L’ ESPOIR MAINTENANT
Falando aqui de uma das mais inúteis e mais úteis actividades em que os humanos podemos melhormente empregar o tempo dos ócios e negócios da nossa existência neste mundo – refiro-me àquela que nomeamos com o nome grego "filosofia" -, quis dedicar uns postais a alguns daqueles que, na tradição filosófica ocidental, preferiram ao ditado escrito do pensamento a acção directa sobre si mesmos e o meio, dando o corpo em manifesto vivo do pensamento.
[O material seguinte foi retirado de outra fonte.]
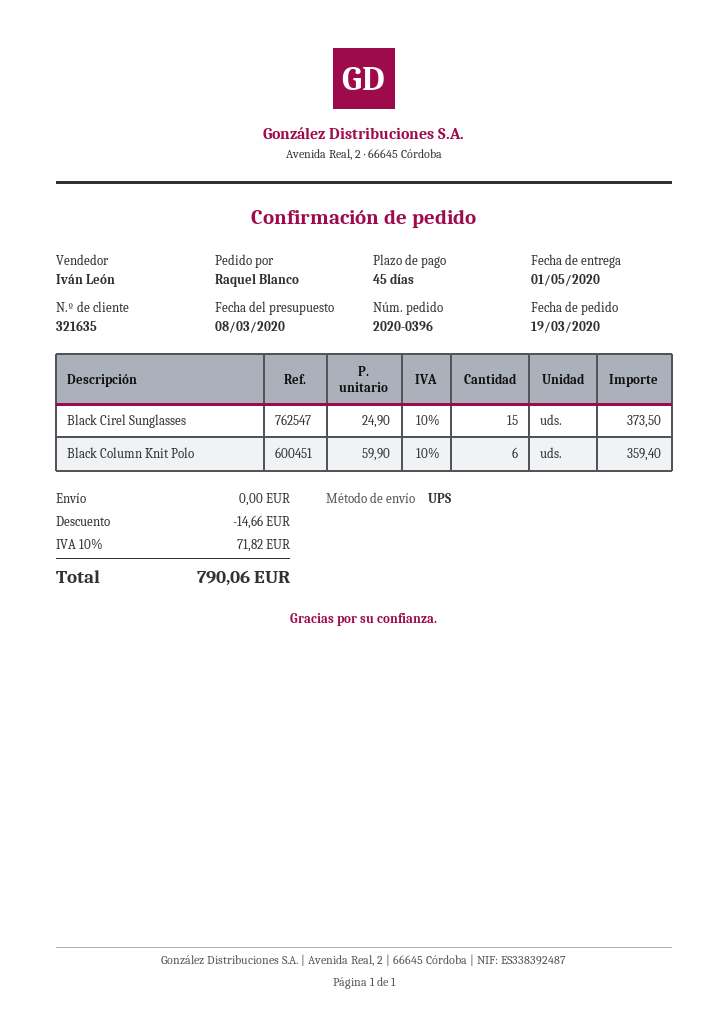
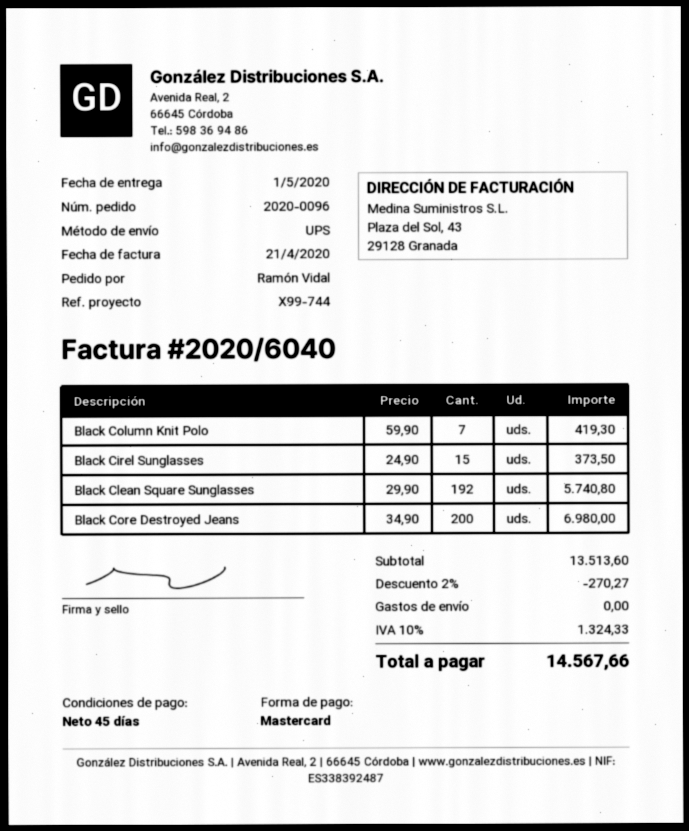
order number: 2020-0396 -> 2020-0096
ordered by: Raquel Blanco -> Ramón Vidal
Black Column Knit Polo: 6 x 59.90 = 359.40 -> 7 x 59.90 = 419.30
Black Clean Square Sunglasses: none -> 192 x 29.90 = 5740.80
Black Core Destroyed Jeans: none -> 200 x 34.90 = 6980.00
discount: 14.66 -> 270.27
tax: 10% = 71.82 -> 10% = 1324.33
total: 790.06 -> 14567.66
Sem medos nem vergonhas.
Conto entre estes o francês Jean-Paul Sartre. Mas o que me interessa não é quem iludia barreiras da polícia escondido num camião, para ir discursar aos operários grevistas numa fábrica; nem o ardina que à esquina da rua distribuía o La Cause du Peuple a defender a ditadura do proletariado e o terrorismo sobre os patrões. O que me interessa é o homem que, aos 75 anos de idade, achacado e cego, sobre a obra por ele feita e o ídolo dele feito pelos outros, - era capaz duma distanciada e lúcida revisão crítica, cheia de honesta franqueza, e temperada duma auto-ironia que chega a ser demolidora. Como se estivesse pronto a recomeçar, a empreender uma nova e diferente aventura do pensamento. Como se fora um jovem, com uma inteira vida diante si.
Refiro-me à grande conversa que teve com o seu secretário pessoal, Benny Lévy, publicada em três números sucessivos da revista Le Nouvel Observateur (de 10, 17 e 24 de Março de 1980), com o título que encima este postal. Salientava-se um dos pontos surpreendentes da conversa: o filósofo da decepção, da náusea e da paixão inútil encontrava agora motivos de esperança. Poucas semanas após, viria a deixar de poder falar mais com o secretário e connosco.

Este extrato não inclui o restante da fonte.